Por: CARLOS ROSA MOREIRA
04/08/2024
11:58:35
COISAS PEQUENAS
...Isso nada
mais é do que aquele raciocínio imediato após ouvirmos algo que nos parece
estranho. A resposta vem pronta e parece lógica e correta. Acontece que eu não
falava do progresso dos homens, falava deste mundo mesmo, esta terra em que
pisamos, este mundo do qual comemos e bebemos desde o mais longínquo
antepassado da espécie. Este mundo que nos foi entregue com florestas verdes,
ar cristalino e águas límpidas. Este mundo piora muito, inexoravelmente. E não
pode ser de outro jeito, pois é sobre ele que amamos, nos multiplicamos,
sofremos e dele retiramos todas as nossas necessidades. E fui pensar nessa
piora do mundo por causa de uma coisa pequena, um pedacinho do mundo que existe
diante da minha janela. Nesse pedacinho de mundo havia mata e uma gentil
casinha. Na mata existiam duas jaqueiras, um pé de limão-galego, umas moitas de
capim-colonião, um bambuzal bonito a se lamentar com o vento, uns pés de
aroeira e vários arbustos que se misturavam com uma galharia danada.
Além disso, havia
os pássaros que brincavam no terreno. Posso garantir que por lá passaram sabiás,
bem-te-vis, pombos, rolinhas, sanhaços, pardais, canários-da-terra,
biquinhos-de-lacre, periquitos, maritacas e um ou outro pássaro estrangeiro
fugido de alguma gaiola, que no terreno buscava pouso e abrigo. Acho que vi um
canário-belga, certa vez.
Tinha a fauna
terrestre também, composta de gambás, ratos e micos, e dos gatos que
perambulavam silenciosos como pequenas onças.
Notava-se algo de
caótico naquela floresta urbana embaixo da minha janela. Um dia foi
floresta virgem, arrasada e abandonada pelos homens, transformada em terreno árido.
O caos vegetal era a tentativa do mundo de recuperar o que lhe foi tirado, desbastado,
cortado e deixado para lá.
Então o tempo
passou, vieram as chuvas, os insetos, os ventos e os pássaros com as sementes,
e a terra vilipendiada recuperou-se.
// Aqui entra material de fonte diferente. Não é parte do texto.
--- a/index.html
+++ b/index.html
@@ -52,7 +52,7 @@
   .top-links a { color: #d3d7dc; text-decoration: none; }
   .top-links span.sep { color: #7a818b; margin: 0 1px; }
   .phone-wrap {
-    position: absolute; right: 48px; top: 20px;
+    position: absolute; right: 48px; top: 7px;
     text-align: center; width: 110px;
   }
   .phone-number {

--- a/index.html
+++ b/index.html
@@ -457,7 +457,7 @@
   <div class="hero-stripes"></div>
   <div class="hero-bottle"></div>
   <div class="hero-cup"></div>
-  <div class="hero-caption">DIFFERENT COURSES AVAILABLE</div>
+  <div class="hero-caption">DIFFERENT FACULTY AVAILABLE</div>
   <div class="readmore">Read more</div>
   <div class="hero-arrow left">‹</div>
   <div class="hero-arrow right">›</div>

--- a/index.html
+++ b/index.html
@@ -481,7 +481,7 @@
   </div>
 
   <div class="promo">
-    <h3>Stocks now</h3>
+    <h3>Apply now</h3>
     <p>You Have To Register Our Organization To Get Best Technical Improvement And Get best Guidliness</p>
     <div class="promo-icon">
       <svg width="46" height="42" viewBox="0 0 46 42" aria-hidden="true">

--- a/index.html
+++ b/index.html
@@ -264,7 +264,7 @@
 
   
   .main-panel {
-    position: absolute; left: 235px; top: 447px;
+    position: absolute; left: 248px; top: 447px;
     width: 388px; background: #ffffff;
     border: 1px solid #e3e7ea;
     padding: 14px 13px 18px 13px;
E sem preconceitos, pois ali viviam em
harmonia com a flora nativa os estrangeiros limão-galego, o capim-colonião e as
“nossas” queridas jaqueiras. Os olhos repousavam no emaranhado verde e se
distraíam com seus habitantes.
Separada do terreno
por um muro com um portão, havia a casinha. Era casinha antiga, do tempo em que
ainda não existiam edifícios na rua. Tinha telhas francesas, paredes pintadas
de branco, janelas azuis e uma treliça de madeira na parede dos fundos, sobre a
qual subiu uma hera que ninguém podava. No quintal floresciam hibiscos e rosas
e, num canteiro colado ao muro, hortaliças se misturavam ao mato comum. Um
sapotizeiro fazia a alegria dos passarinhos e dos morcegos. Vez ou outra
aparecia uma senhora de idade para mexer na horta. Um dia a senhora
desapareceu e fecharam a casa. Depois uns homens desembarcaram de um caminhão,
entraram no terreno embaixo da minha janela, derrubaram as jaqueiras, cortaram
o pé de limão-galego, as aroeiras, transformaram o bambuzal num tufo de cotocos
e deixaram a terra nua. Sobre ela construíram galpões com cobertura metálica.
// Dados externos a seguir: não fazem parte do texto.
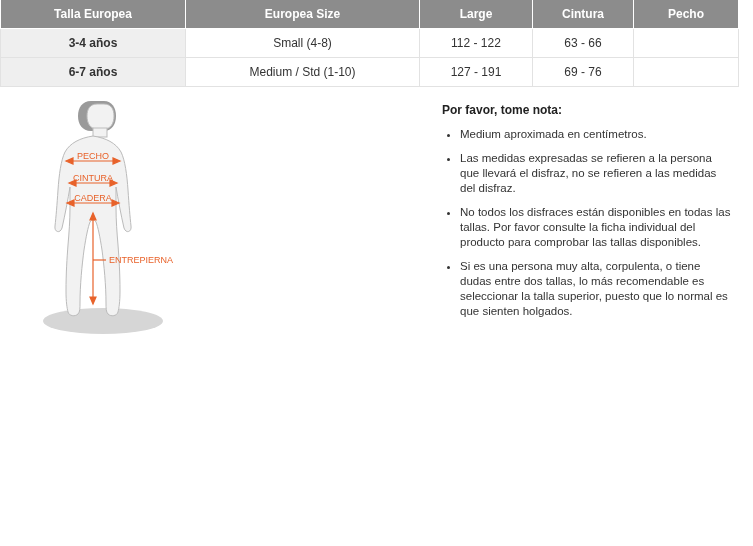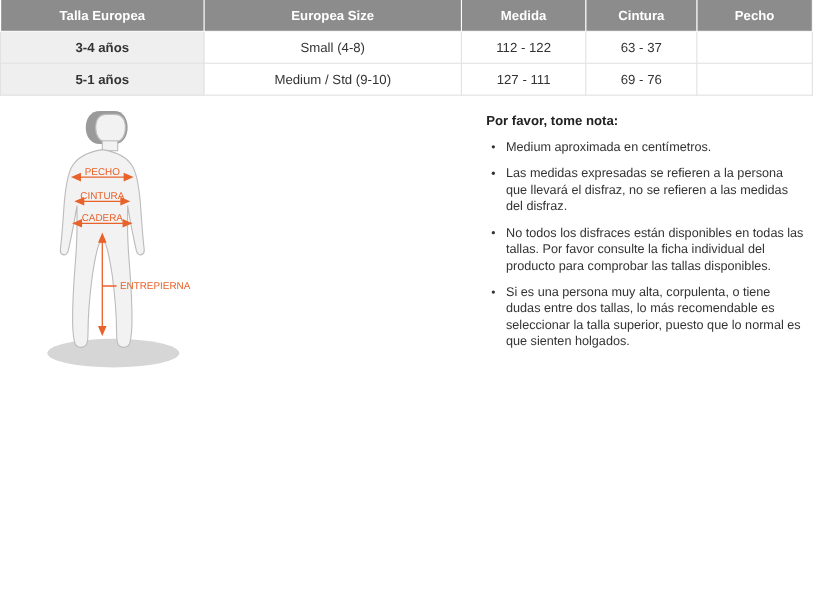--- a/index.html
+++ b/index.html
@@ -116,7 +116,7 @@
       <tr>
         <th>Talla Europea</th>
         <th>Europea Size</th>
-        <th>Medida</th>
+        <th>Large</th>
         <th>Cintura</th>
         <th>Pecho</th>
       </tr>

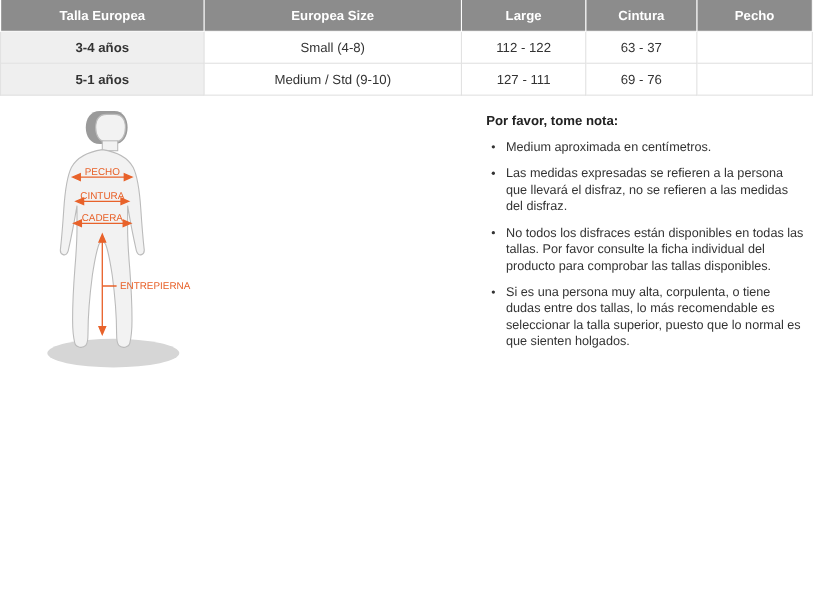--- a/index.html
+++ b/index.html
@@ -126,7 +126,7 @@
         <td class="eu">3-4 años</td>
         <td>Small (4-8)</td>
         <td>112 - 122</td>
-        <td>63 - 37</td>
+        <td>63 - 66</td>
         <td class="empty"></td>
       </tr>
       <tr>

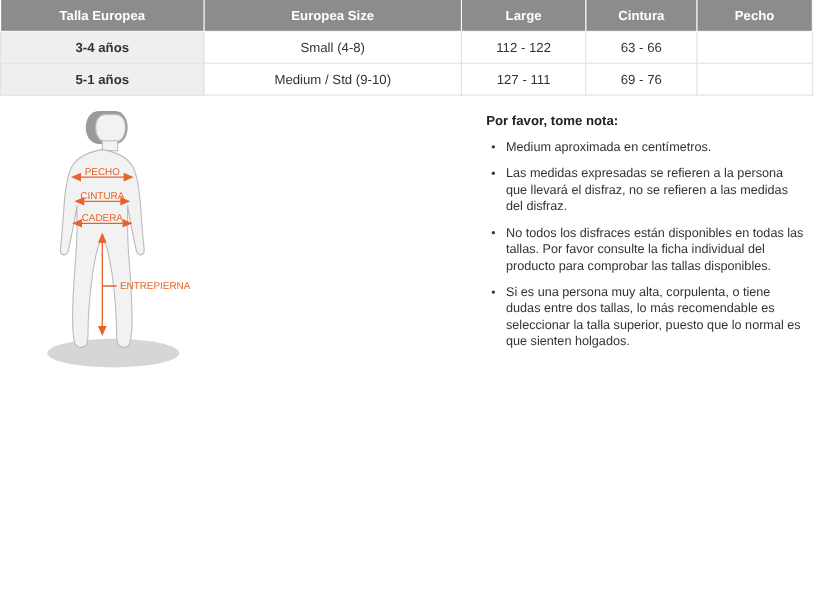--- a/index.html
+++ b/index.html
@@ -130,7 +130,7 @@
         <td class="empty"></td>
       </tr>
       <tr>
-        <td class="eu">5-1 años</td>
+        <td class="eu">6-7 años</td>
         <td>Medium / Std (9-10)</td>
         <td>127 - 111</td>
         <td>69 - 76</td>

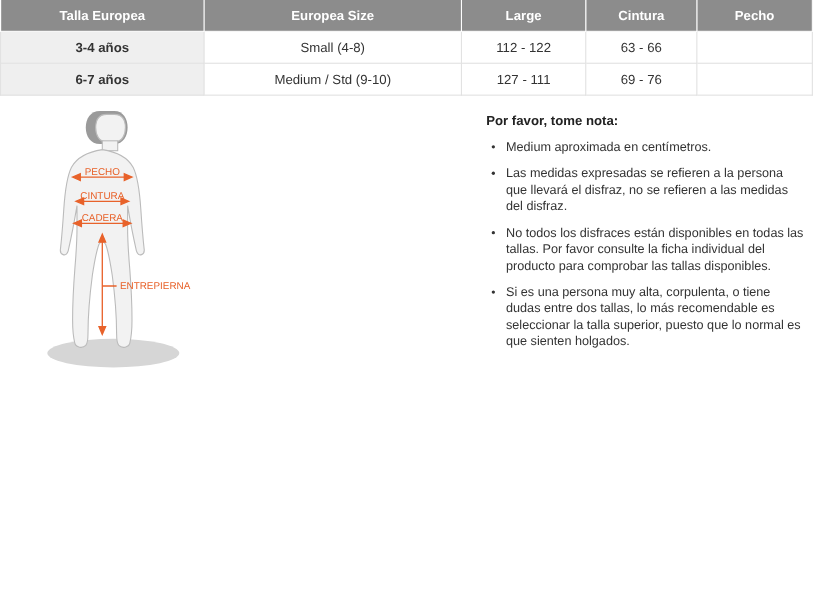--- a/index.html
+++ b/index.html
@@ -131,7 +131,7 @@
       </tr>
       <tr>
         <td class="eu">6-7 años</td>
-        <td>Medium / Std (9-10)</td>
+        <td>Medium / Std (1-10)</td>
         <td>127 - 111</td>
         <td>69 - 76</td>
         <td class="empty"></td>

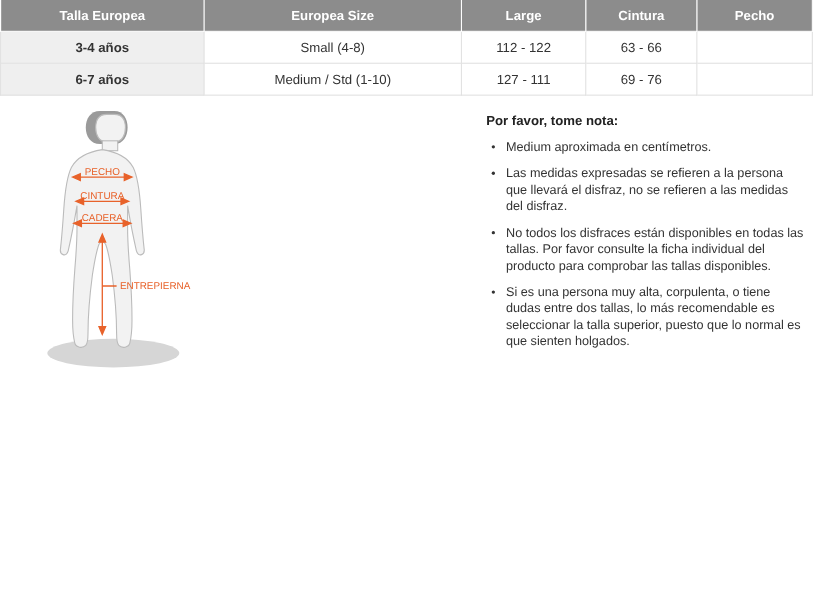--- a/index.html
+++ b/index.html
@@ -132,7 +132,7 @@
       <tr>
         <td class="eu">6-7 años</td>
         <td>Medium / Std (1-10)</td>
-        <td>127 - 111</td>
+        <td>127 - 191</td>
         <td>69 - 76</td>
         <td class="empty"></td>
       </tr>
Fizeram um estacionamento. Acabaram-se os trinados, mas há o barulho de motor,
buzinas e às vezes dispara um alarme gritante, cujo som estridente permanece
nos ouvidos mesmo depois de ter sido desligado. Não tardou para atacarem a
casinha. Cortaram o sapotizeiro, os hibiscos e as rosas, arrancaram a hera e a
treliça e cimentaram o quintal. Onde existiu a horta fizeram uma cobertura de
vidro e metal. A casinha foi pintada de um amarelo fulgurante. Quando bate o
sol, parece que as paredes gritam.
De vez em quando eu chego à janela, mas olho para o céu. Meus olhos se
ressentem da reverberação da luz e do calor sobre o metal e o cimento. Penso
que minha vida também é composta de pequenas coisas, entre elas olhar pela
janela. Recordo o terreno que se foi, levando consigo suas criaturas. E
confabulo num humilde exercício filosófico que é isso mesmo, o destino do homem
é transformar este mundo, e cada geração futura conhecerá apenas o mundo que
lhes dão e acharão bom, e se sentirão feliz.